My will to live? Gone.
This movie has to be pretty fucking great to overcome these two, especially Gomez. Hudgens is fine, I guess, as far as it goes. Ugly as shit, but whatever.
Gomez, though, is truly awful. Simply put, she can’t act. No screen presence, fake emotions, stilted bullshit.
And it’s all on horrific display here.
But Franco.
We got Franco.
Prime Franco, before all the bullshit.
Can his acting chops and Korine’s directing chops overcome these truly terrible casting choices?
Only one way to find out…
1ST 5 MINUTES
I love how the credits start, over black, with this very cool font made up of, I think, neon palm trees, as we hear the sounds of the ocean on the soundtrack. Very nice, peaceful, zen way to start a gonzo flick like this.
As soon as we see the title, Spring Breakers, we hear the unmistakable beats of Skrillex fill the soundtrack (amazing music choice here), as we then cut to various Spring Break revelers.
It’s all a very “MTV in the ‘90s” kind of vibe, with college aged men and women, in great shape, frolicking in their bikinis and board shorts, drinking booze and having a blast. Very cliché, “normal” version of a wild Spring Break.
Then the music turns darker, and the images on screen reflect this shift, as we now see women with their tits out and dudes using beer bottles as penises to “pee” into girls’ mouths and all manner of debauchery as one set of tits after another comes shaking across the screen, slathered in foamy beer suds.
We’ve gone from MTV to Girls Gone Wild (do people even know what that is anymore?) quicker than you can say “blowjob.”
It’s quite the open.
Talk about a slap in the face! This is how you grab an audience right up front.

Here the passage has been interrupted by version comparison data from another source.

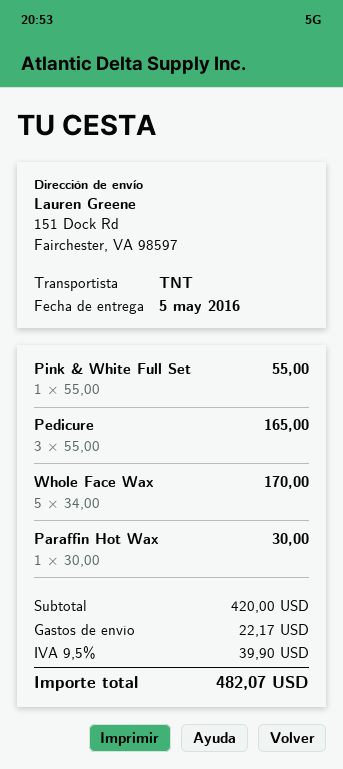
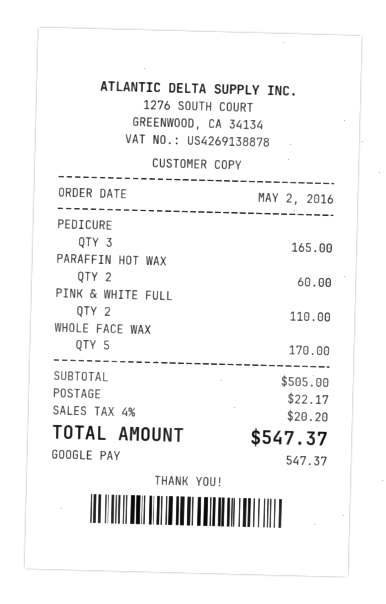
Pink & White Full Set: 1 for 55.00 -> 2 for 110.00
Paraffin Hot Wax: 1 for 30.00 -> 2 for 60.00
subtotal: 420.00 -> 505.00
tax: 9.5% = 39.90 -> 4% = 20.20
total: 482.07 -> 547.37

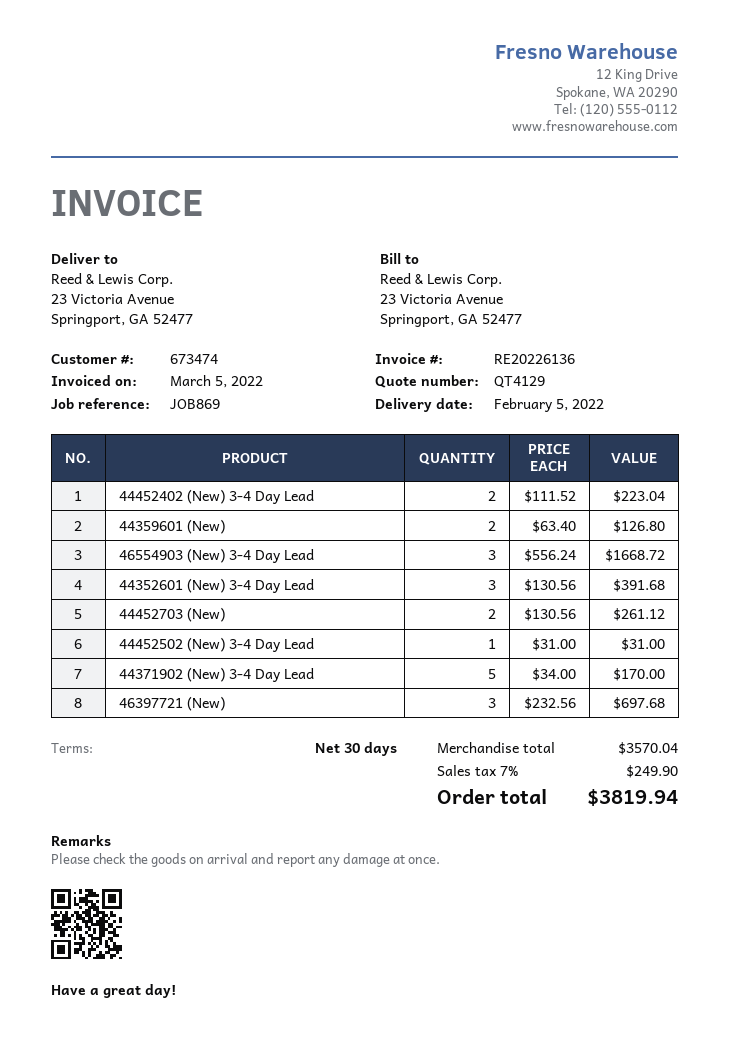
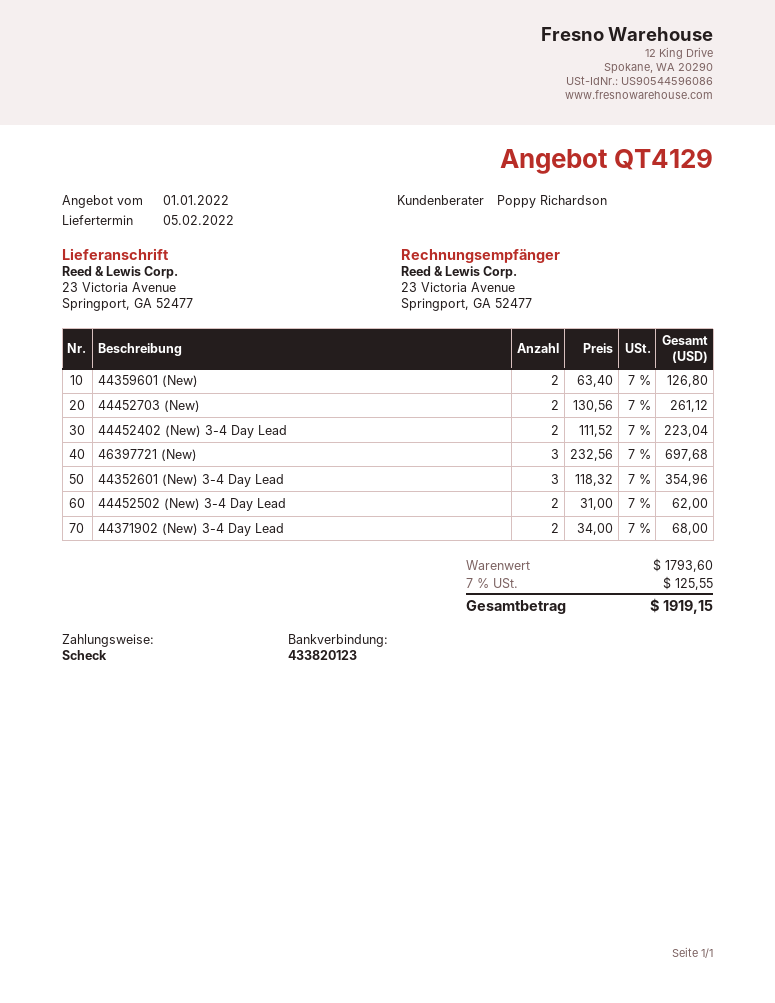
46554903 (New) 3-4 Day Lead: 3 x 556.24 = 1668.72 -> none
44352601 (New) 3-4 Day Lead: 3 x 130.56 = 391.68 -> 3 x 118.32 = 354.96
44452502 (New) 3-4 Day Lead: 1 x 31.00 = 31.00 -> 2 x 31.00 = 62.00
44371902 (New) 3-4 Day Lead: 5 x 34.00 = 170.00 -> 2 x 34.00 = 68.00
subtotal: 3570.04 -> 1793.60
tax: 7% = 249.90 -> 7% = 125.55
total: 3819.94 -> 1919.15

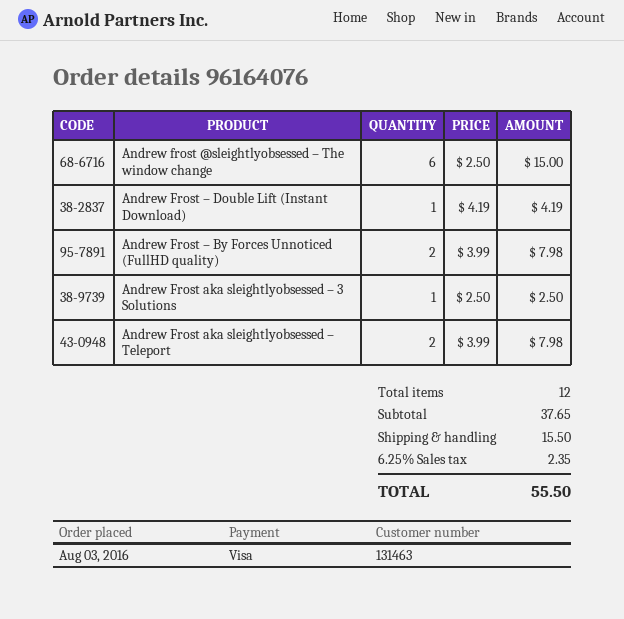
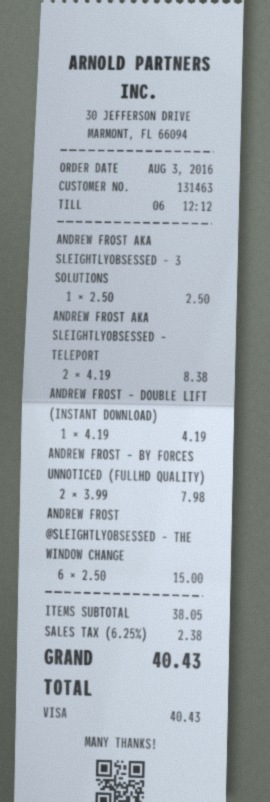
Andrew Frost aka sleightlyobsessed – Teleport: 2 x 3.99 = 7.98 -> 2 x 4.19 = 8.38
subtotal: 37.65 -> 38.05
shipping: 15.50 -> none
tax: 6.25% = 2.35 -> 6.25% = 2.38
total: 55.50 -> 40.43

As the father of a daughter, this is truly rough shit. Just the “innocent” clips we start with are bad enough, but once you see the all-out bacchanalia, you are truly in no man’s land. It’s one thing to imagine what your little girl might be doing, but to see it right in front of you? My word… That’s a hard pill to swallow (though nothing compared to later…).
Korine shoots the shit out of these segments and expertly captures the feeling the words “spring break” conjure in your head. The way all the colors pop, along with the slow-motion revelry and bouncing tits, instantly puts you in a very specific time and very specific place.

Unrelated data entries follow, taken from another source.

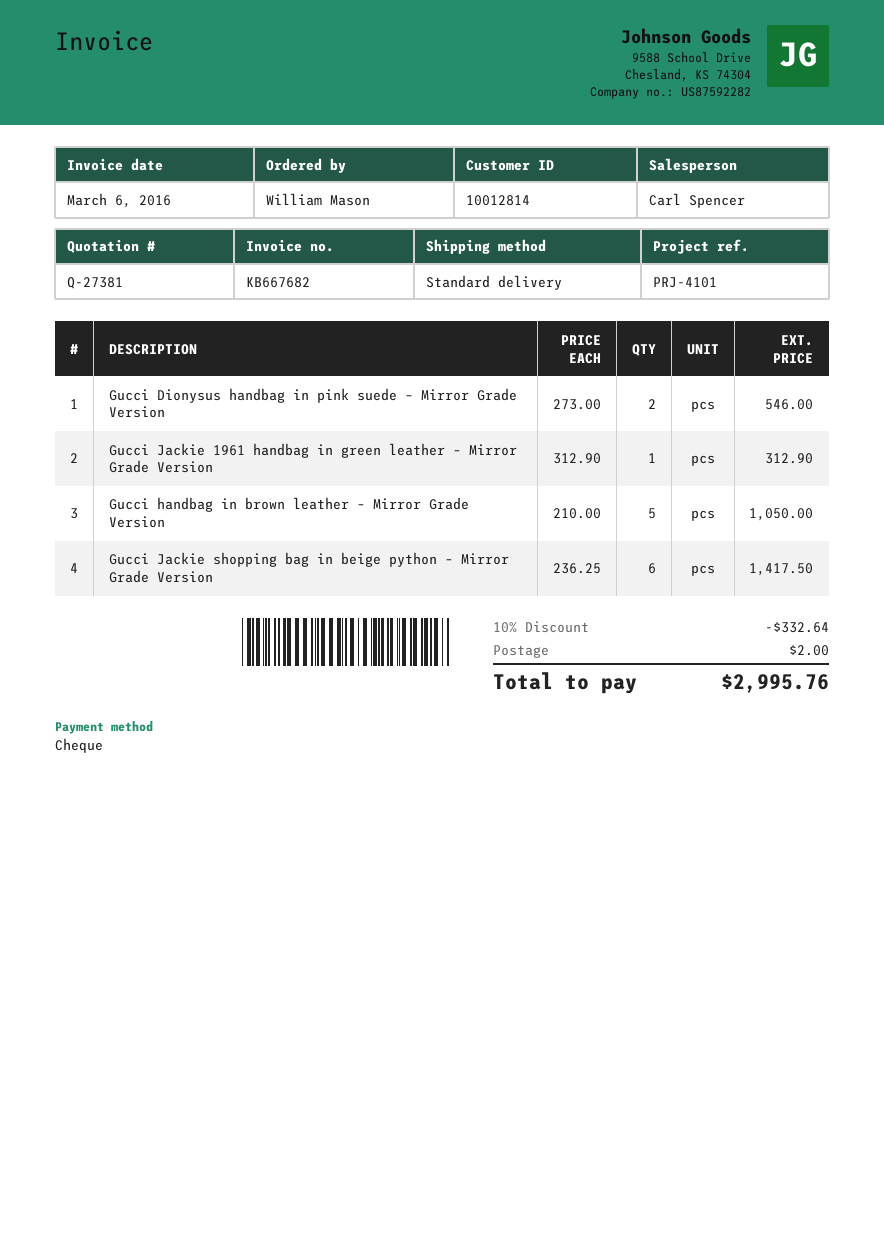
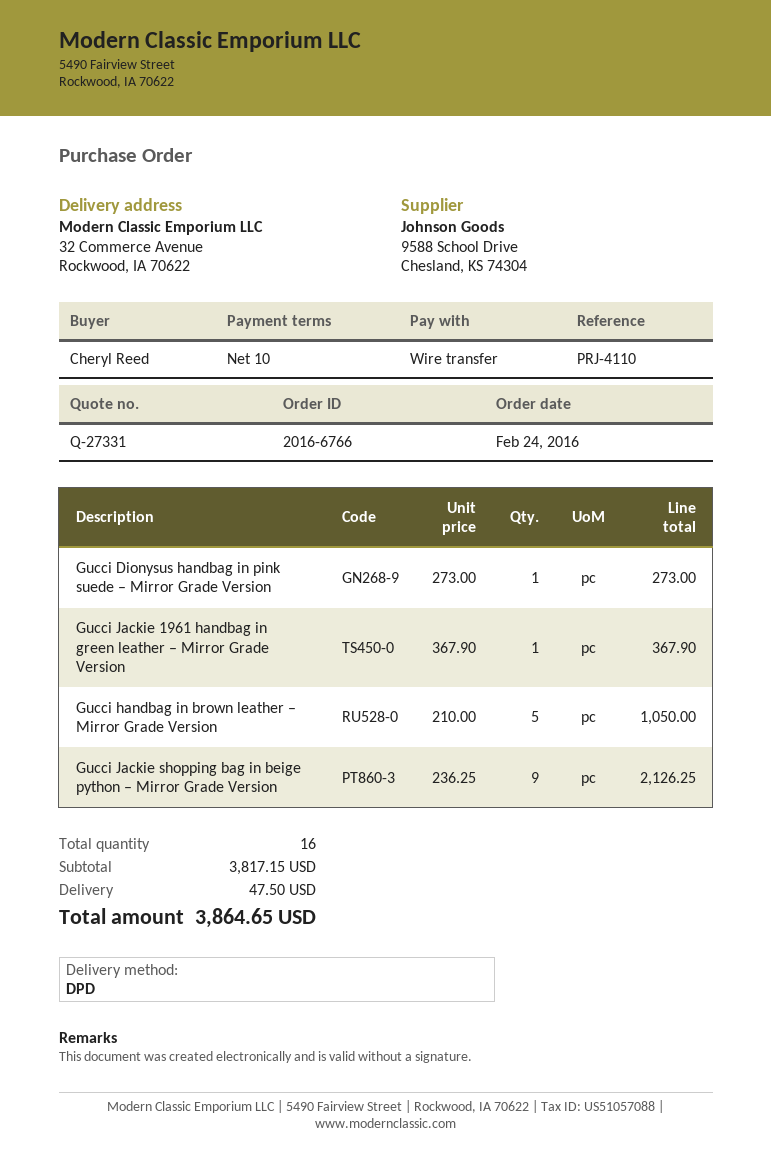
quote number: Q-27381 -> Q-27331
reference: PRJ-4101 -> PRJ-4110
ordered by: William Mason -> Cheryl Reed
payment method: cheque -> bank transfer
shipping method: standard -> DPD
Gucci Dionysus handbag in pink suede – Mirror Grade Version: 2 x 273.00 = 546.00 -> 1 x 273.00 = 273.00
Gucci Jackie 1961 handbag in green leather – Mirror Grade Version: 1 x 312.90 = 312.90 -> 1 x 367.90 = 367.90
Gucci Jackie shopping bag in beige python – Mirror Grade Version: 6 x 236.25 = 1417.50 -> 9 x 236.25 = 2126.25
discount: 10% = 332.64 -> none
shipping: 2.00 -> 47.50
total: 2995.76 -> 3864.65

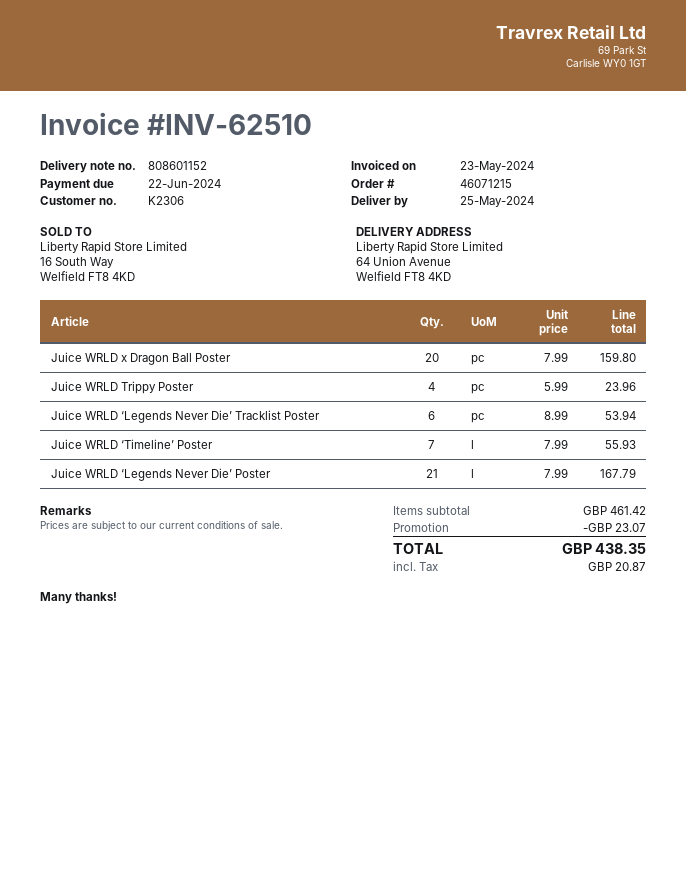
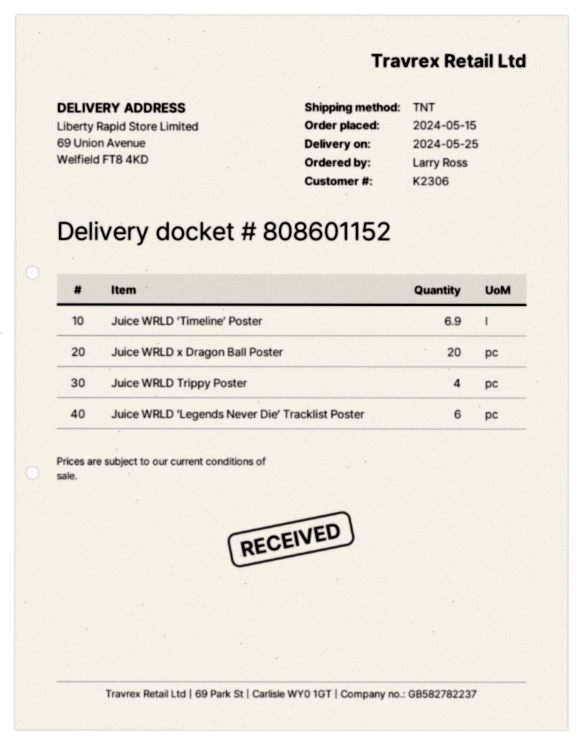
ship to: 64 Union Avenue, Welfield FT8 4KD -> 69 Union Avenue, Welfield FT8 4KD
Juice WRLD ‘Timeline’ Poster: 7 -> 6.9
Juice WRLD ‘Legends Never Die’ Poster: 21 -> none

It’s a brilliant way to open the film, showcasing both the light and the dark aspects of Spring Break, set to insanely propulsive, inventive music from Skrillex, someone I usually don’t grok to, but here, his work is sublime, and has a real emotional weight to it. Forever after, this opening tune IS Spring Break to me.
Far as I am concerned, this 1ST 5 is already a success and there’s no way I’m taking this off. But for the sake of the written word, let’s continue.
Suddenly the music drops out and we get a smash cut to our titular Spring Breakers, who are decidedly NOT at Spring Break, but rather, stuck in their dorms and classrooms, and in Gomez’s case, church with an excited youth pastor.
This stuff is fine as far as it goes, but who cares?
No Franco, no dice.
I’ve already seen enough to know I want to keep watching, just to get to Franco.
Everything right now is about enduring till we get to Franco.
In Franco We Trust!
The rest of the flick
And endure we do! We don’t see ol’ Jimmy F until about 20 minutes in, when the girls, who finally made it to Spring Break, catch him in a small concert on the beach as he sings his classic hit, Hangin’ Wit Dem Dope Boys. The movie doesn’t start until Franco shows up here, and while we won’t see him again for another 30 minutes (a crime), we at least know we got dope shit coming up.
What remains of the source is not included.